[MATERIAL PROVIDED]
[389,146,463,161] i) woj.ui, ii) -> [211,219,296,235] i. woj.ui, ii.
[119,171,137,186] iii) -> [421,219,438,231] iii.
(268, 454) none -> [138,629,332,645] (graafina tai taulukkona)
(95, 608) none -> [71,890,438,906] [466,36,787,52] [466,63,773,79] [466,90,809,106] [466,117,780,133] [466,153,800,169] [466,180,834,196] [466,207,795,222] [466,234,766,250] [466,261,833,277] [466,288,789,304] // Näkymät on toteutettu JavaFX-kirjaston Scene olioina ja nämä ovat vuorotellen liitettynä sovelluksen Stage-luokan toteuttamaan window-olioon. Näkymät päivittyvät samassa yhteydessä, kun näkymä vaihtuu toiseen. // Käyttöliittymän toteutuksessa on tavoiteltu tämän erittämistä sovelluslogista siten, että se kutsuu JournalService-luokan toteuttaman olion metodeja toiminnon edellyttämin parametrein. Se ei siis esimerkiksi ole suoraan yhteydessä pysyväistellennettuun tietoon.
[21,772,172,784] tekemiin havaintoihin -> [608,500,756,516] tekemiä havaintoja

* * *

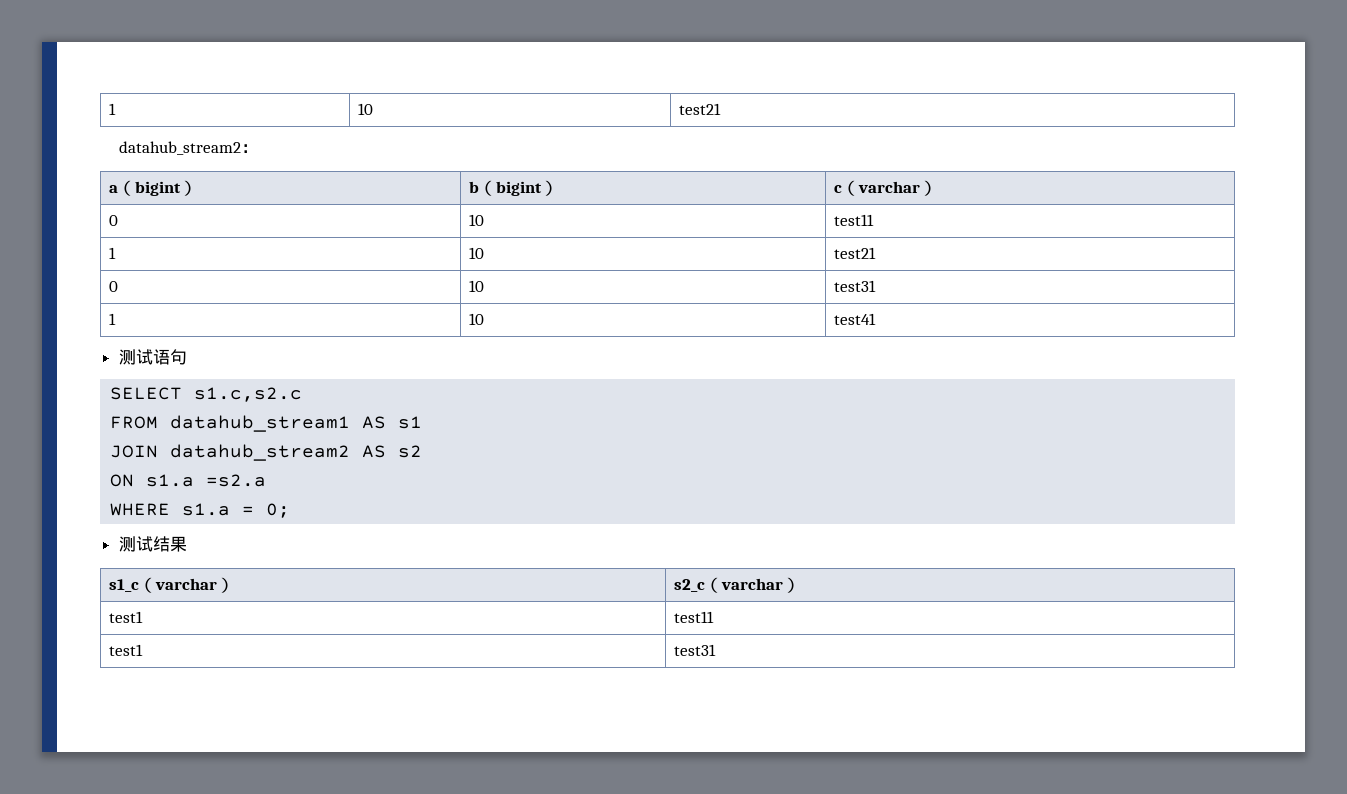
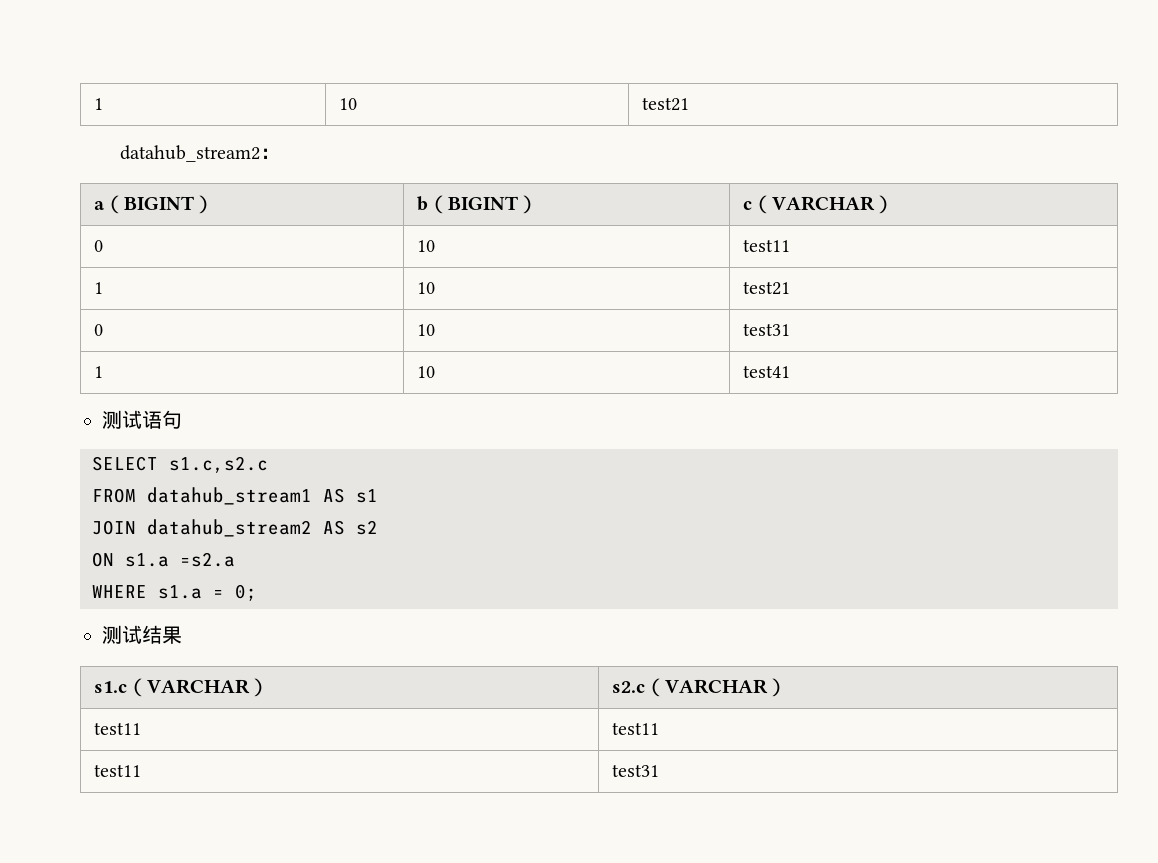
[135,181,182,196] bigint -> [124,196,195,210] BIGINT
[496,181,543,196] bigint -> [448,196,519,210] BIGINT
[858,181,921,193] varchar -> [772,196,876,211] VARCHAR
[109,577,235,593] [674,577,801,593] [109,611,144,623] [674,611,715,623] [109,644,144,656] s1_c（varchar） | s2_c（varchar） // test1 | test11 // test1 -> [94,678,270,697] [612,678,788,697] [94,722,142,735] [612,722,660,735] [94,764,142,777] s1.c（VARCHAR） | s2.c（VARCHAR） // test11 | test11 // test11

[ABOUT THIS TASK]
The response must contain each line above that holds the string "VARCHAR".

[EXERCISE OUTPUT]
[858,181,921,193] varchar -> [772,196,876,211] VARCHAR
[109,577,235,593] [674,577,801,593] [109,611,144,623] [674,611,715,623] [109,644,144,656] s1_c（varchar） | s2_c（varchar） // test1 | test11 // test1 -> [94,678,270,697] [612,678,788,697] [94,722,142,735] [612,722,660,735] [94,764,142,777] s1.c（VARCHAR） | s2.c（VARCHAR） // test11 | test11 // test11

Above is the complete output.